By Bob Allison
City citizens who have read the waterfront plan I provided to the city back in 2017 know that I have presented a well-reasoned case for the relocation of the city’s bulkheads to create more usable land on the city’s waterfront. Downtown needs more green space west of Front Street.
By installing new bulkheads at the marina’s edge to replace the existing bulkheads that are old and failing, several acres of new green space can be added to the city’s waterfront. All that is required is filling in behind the new bulkheads.
The objections to this presented by Commissioner Chip Ross are little more than his own personal opinions. Unfortunately, these opinions are not supported by facts. First, the commissioner described the land under the water at the marina as “Sovereign Lands of the State of Florida,” which they are not. Second, he went on to state, ”Many years ago, it may have been possible to fill wetlands….however it requires intense permitting from the Saint Johns River Management District, the Army Corps of Engineers, and the Florida Department of Environmental Protection.

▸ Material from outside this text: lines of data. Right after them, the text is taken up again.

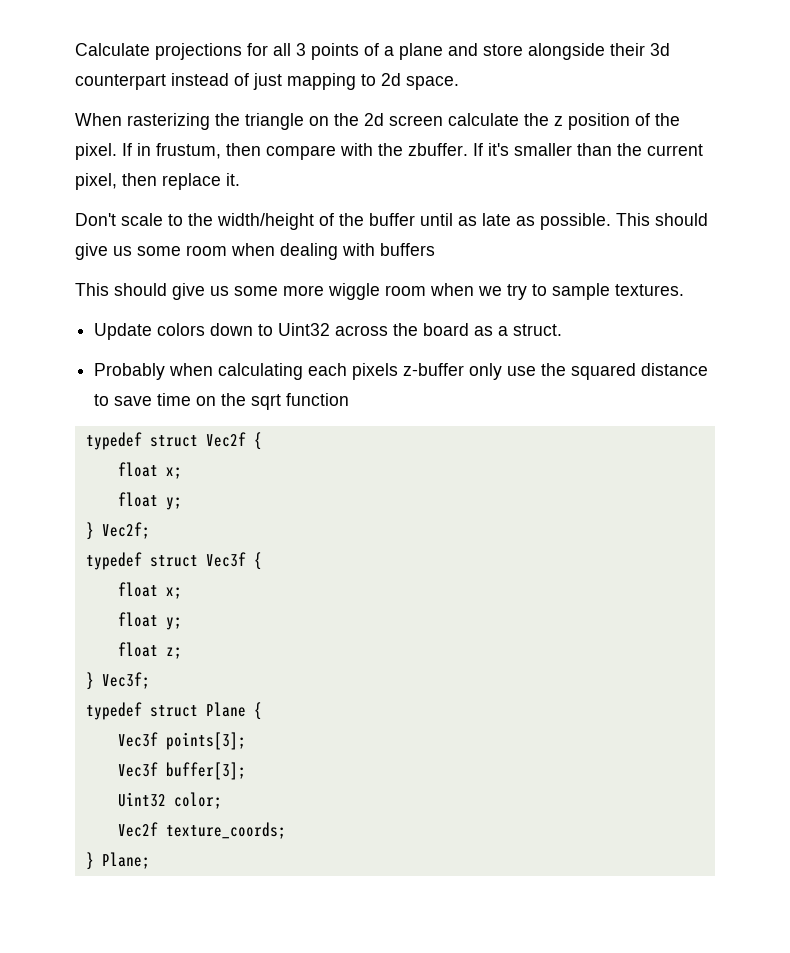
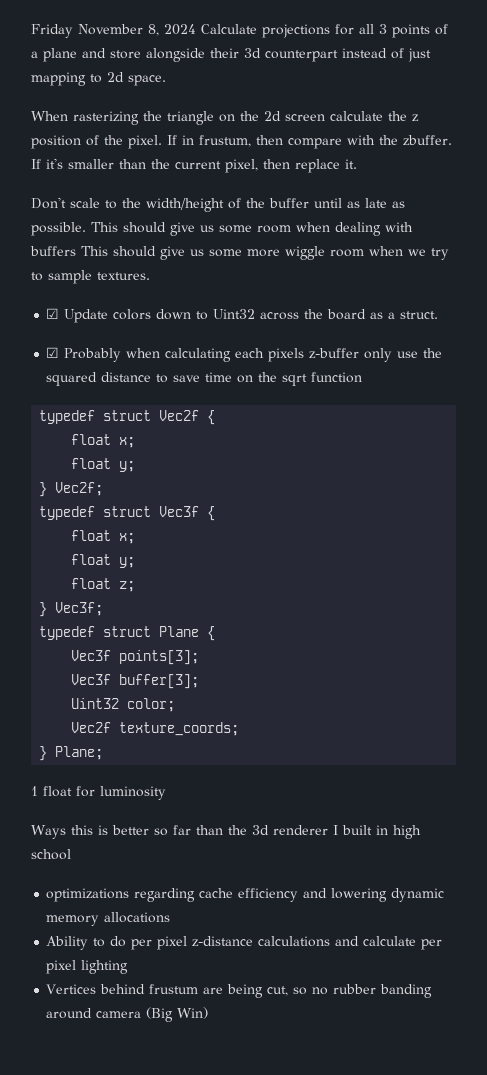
- Calculate projections for all 3 points of a plane and store alongside their 3d counterpart instead of just mapping to 2d space.
+ Friday November 8, 2024 Calculate projections for all 3 points of a plane and store alongside their 3d counterpart instead of just mapping to 2d space.
- This should give us some room when dealing with buffers
- This should give us some more wiggle room when we try to sample textures.
+ This should give us some room when dealing with buffers This should give us some more wiggle room when we try to sample textures.
- Update colors down to Uint32 across the board as a struct.
+ ☑ Update colors down to Uint32 across the board as a struct.
- Probably when calculating each pixels z-buffer only use the squared distance to save time on the sqrt function
+ ☑ Probably when calculating each pixels z-buffer only use the squared distance to save time on the sqrt function
+ 1 float for luminosity
+ Ways this is better so far than the 3d renderer I built in high school
+ optimizations regarding cache efficiency and lowering dynamic memory allocations
+ Ability to do per pixel z-distance calculations and calculate per pixel lighting
+ Vertices behind frustum are being cut, so no rubber banding around camera (Big Win)

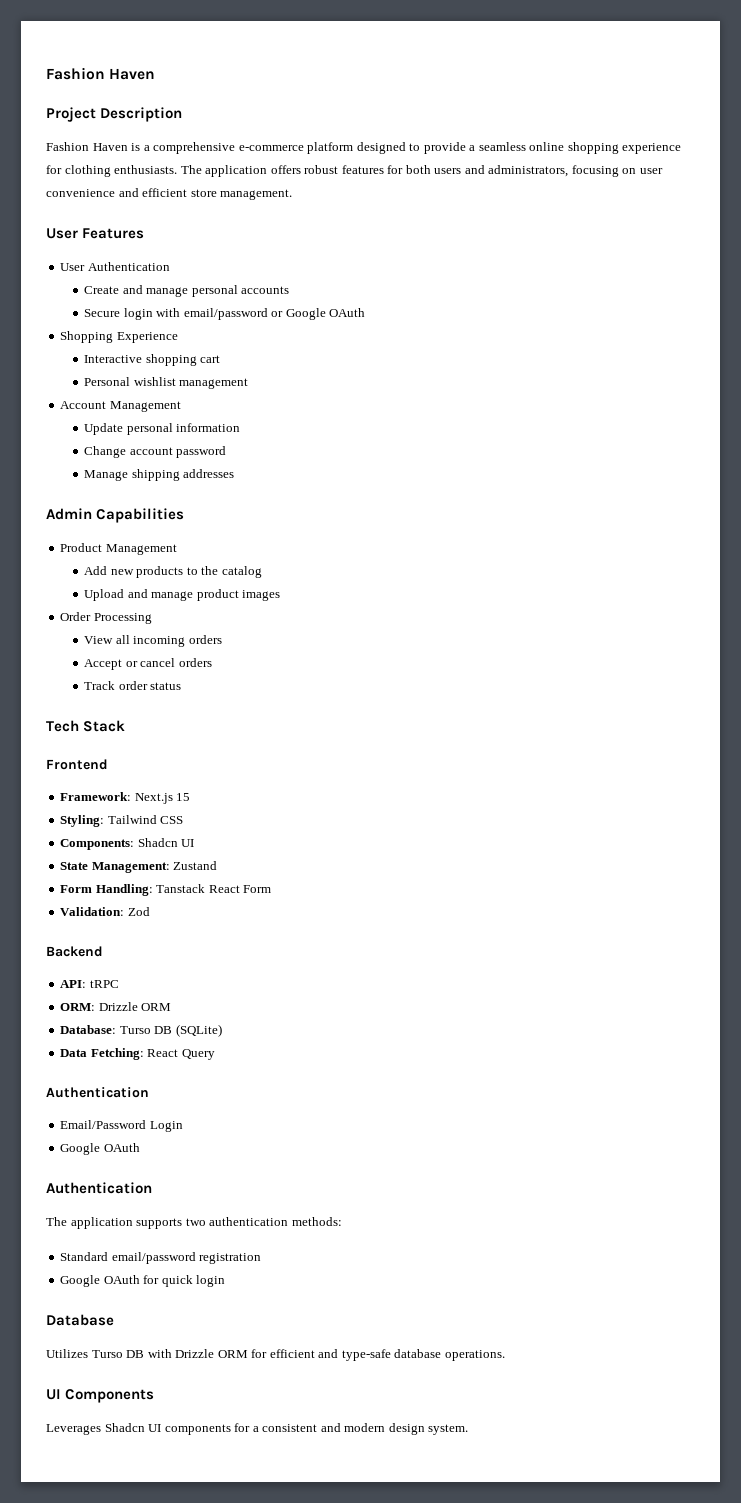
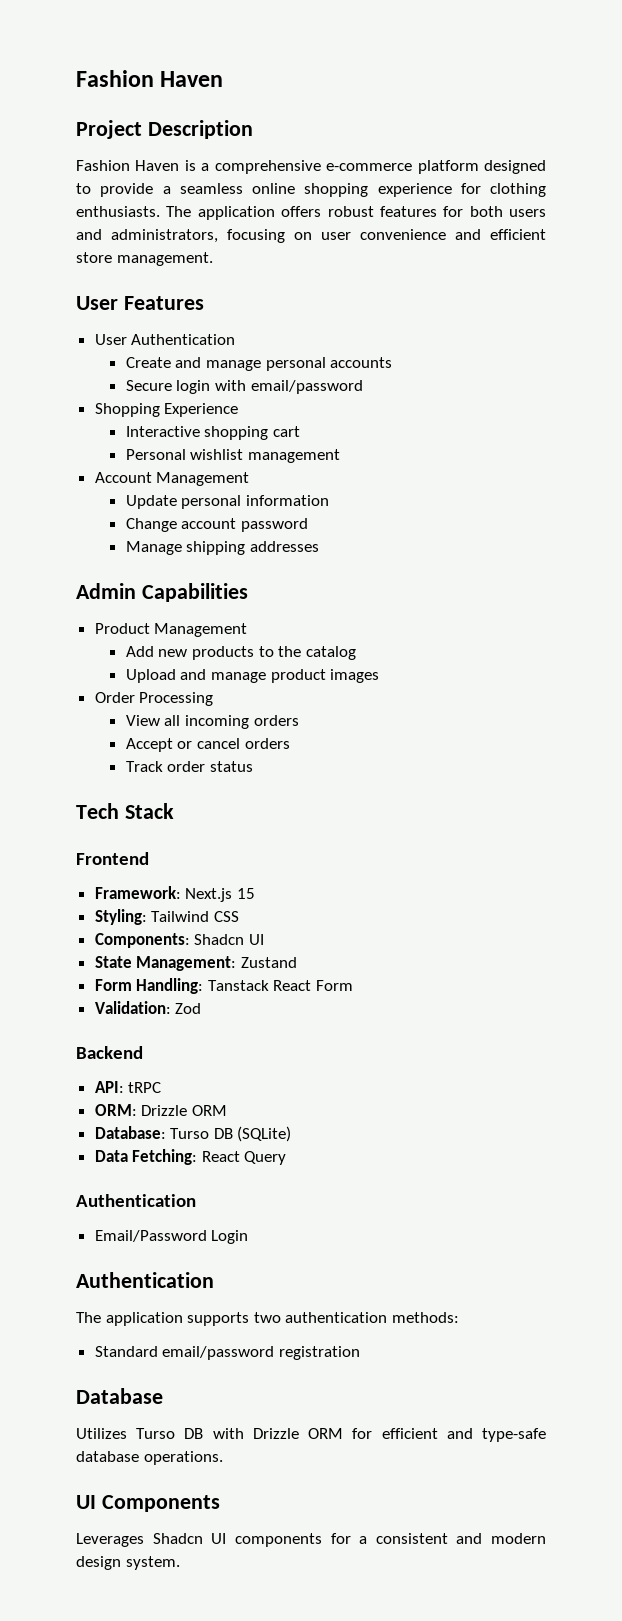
- Secure login with email/password or Google OAuth
+ Secure login with email/password
  Email/Password Login
- Google OAuth
- Google OAuth for quick login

The filling of wetlands is prohibited by the Fernandina Beach Comprehensive Plan and Land Development Code.”
Commissioner Ross is correct to state the filling of wetlands requires a permit but he might want to take a quick look at Rule 62-340 of the Florida Administrative Code to learn the definition of a “wetland.” He would discover that in the absence of “a prevalence of vegetation described as hydrophytic,” no land in the State of Florida can be legally determined to be a wetland.
The single most important city property for the creation of a true waterfront park is the tidal city-owned land between Centre and Ash Streets or the property south of Brett’s to south of the boat ramp. This property is not “sovereign lands of the State of Florida.” Take a walk and look. This is no wetland. It’s a mud bank, and it sits squarely in the middle of the most valuable property owned by the city of Fernandina Beach.
Citizens might want to communicate to their city commissioners their preference for how they want to see this property used: mud bank or city park? A new bulkhead can be installed alongside the marina. Fill can be placed behind this new bulkhead, and the city can see nearly an acre of new green space added to the waterfront. With a little landscaping and a few shade trees installed, this is the perfect location for the waterfront park citizens have been clamoring about for decades.
Mike, I wish you could have shown the picture that was attached to my submission. It was taken at low tide when the mud bank was in full view. Maybe you can add this later. If folks visit the marina at high tide, this stinky mud bank will be under a couple of feet of water and will be impossible to see.
Bob,that photo was far below our standards. Sorry.
Got it Mike, If folks are interested in seeing a picture of the Mud Bank they can find one in the NewsLeader.
What is a “wetland”? What happens when one fills in a “wetland” without authority? https://www.epa.gov/wetlands/what-wetland, https://www.epa.gov/cwa-404/how-wetlands-are-defined-and-identified-under-cwa-section-404
The mudbank will be there forever unless something like this was done. I don’t mind more green space. I would even support some small shops, with boardwalk and plenty of access to the waterfront. Adamantly opposed to a bandshell, playground equipment and those frigging Pentanque courts.
The boat should be relocated somewhere else? But where?